Within the performative domain (fig. 4) social action can occur within either an illocutionary or a predicative frame, a distinction we have adopted from Tambiah (1979/1985) that allows us to frame analysis of the relationship between force and meaning in ritual. In the diagram I have glossed the mode of social interaction associated with illocutionary force as authority and that associated with predicative meaning as creativity, precisely the relation made problematic by the ethnographic case we have been dealing with. Performative interaction in each of these modes is characterized by two options for encoding messages. In the authoritative mode these two options are elaborated by Rappaport (1979) as indexical messages that point to the immediate state of participants and canonical messages that articulate cosmological truth. Stromberg's (1993) analysis demonstrates that messages in the creative mode can be encoded either in canonical language (in Rappaport's sense) or metaphoric language. In both modes it is the relation between the two types of messages (indexical/canonical or canonical/metaphoric) in performance that is critical in the performative efficacy of authority or creativity. Finally, the elementary form of performance is characterized by the relation between motive and act. Motives are terms in the sense we have borrowed from Mills (1940) and Burke (1966, 1970).

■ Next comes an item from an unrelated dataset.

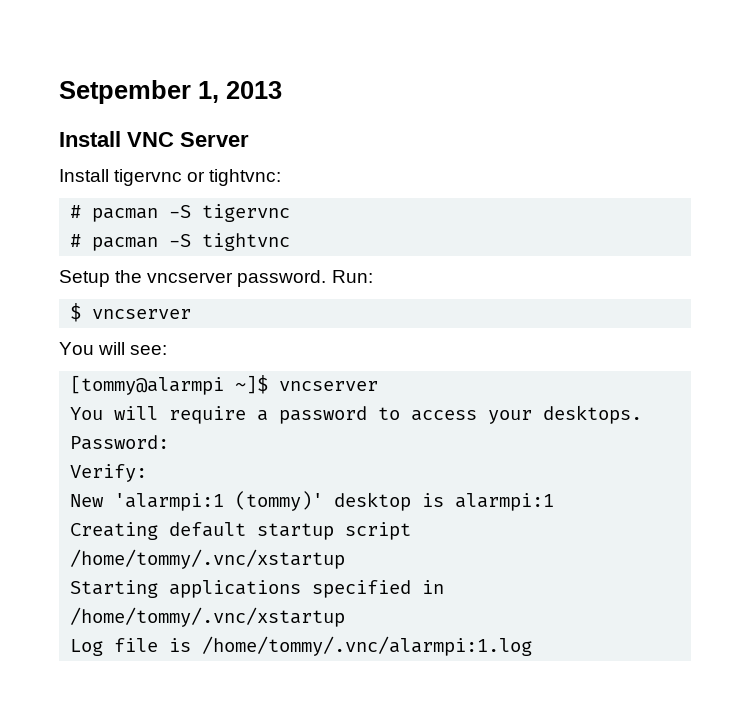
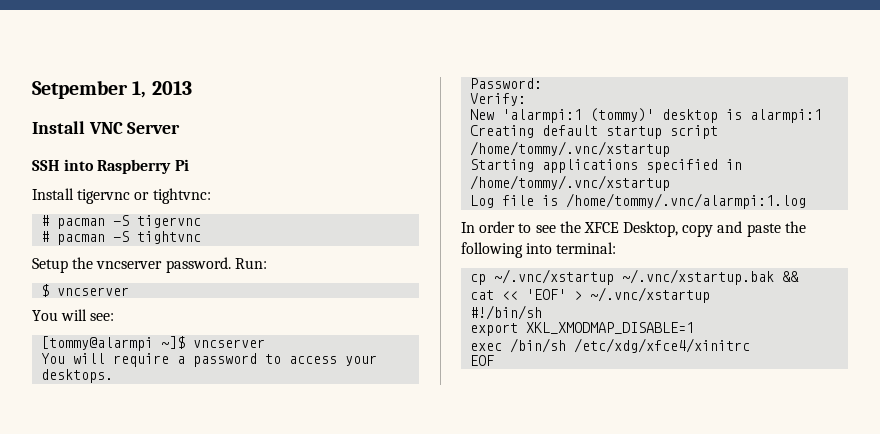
(249, 139) none -> [32,159,189,174] // SSH into Raspberry Pi
(533, 646) none -> [461,221,806,237] [461,242,617,258] [470,269,800,285] [470,287,711,303] [470,305,543,320] [470,322,695,336] [470,338,751,353] [470,355,495,366] // In order to see the XFCE Desktop, copy and paste the following into terminal: // cp ~/.vnc/xstartup ~/.vnc/xstartup.bak && // cat << 'EOF' > ~/.vnc/xstartup // #!/bin/sh // export XKL_XMODMAP_DISABLE=1 // exec /bin/sh /etc/xdg/xfce4/xinitrc // EOF

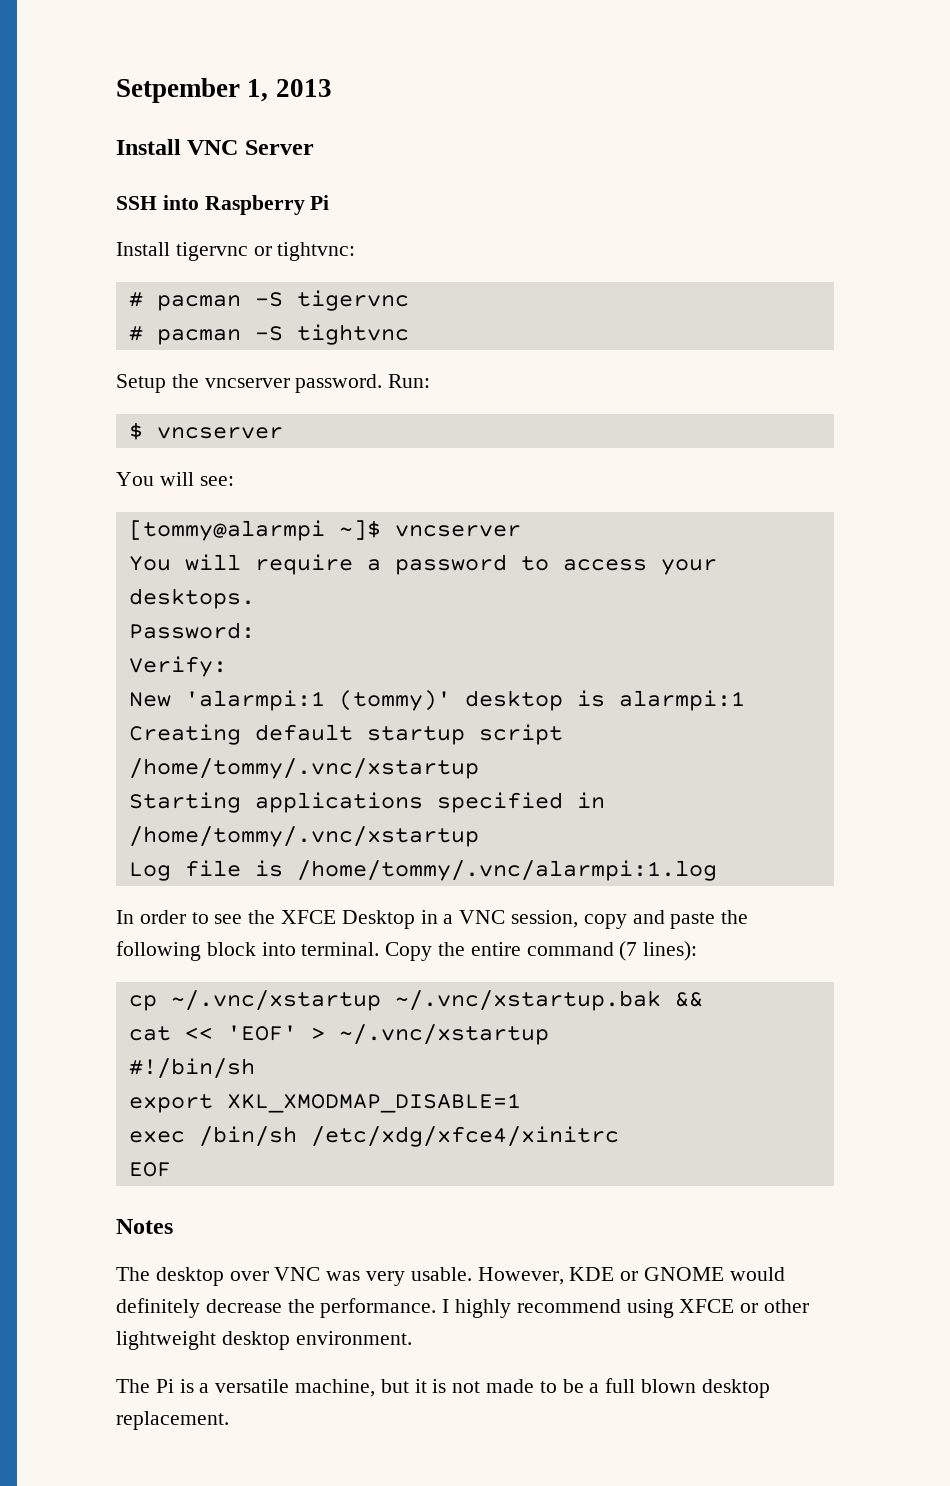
[623,221,679,237] Desktop, -> [341,910,579,929] Desktop in a VNC session,
[526,242,617,254] into terminal: -> [206,941,698,961] block into terminal. Copy the entire command (7 lines):
(495, 360) none -> [116,1219,173,1234] [116,1267,785,1286] [116,1298,810,1318] [116,1331,412,1350] [116,1378,770,1398] [116,1411,229,1430] // Notes // The desktop over VNC was very usable. However, KDE or GNOME would definitely decrease the performance. I highly recommend using XFCE or other lightweight desktop environment. // The Pi is a versatile machine, but it is not made to be a full blown desktop replacement.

They condense and summarize canonical language and its ethical import. The acts by means of which those motives are circulated are the instances of utterance or gesture that always, insofar as they are characterized by a style of performance, have aesthetic import. In the diagram I have drawn a link through act between the metaphoric and indexical to draw out the aesthetic predication of metaphors onto the immediate state of participants, a relationship elaborated by Fernandez (1974) in his account of how "inchoate pronouns" are given identity and form by performance.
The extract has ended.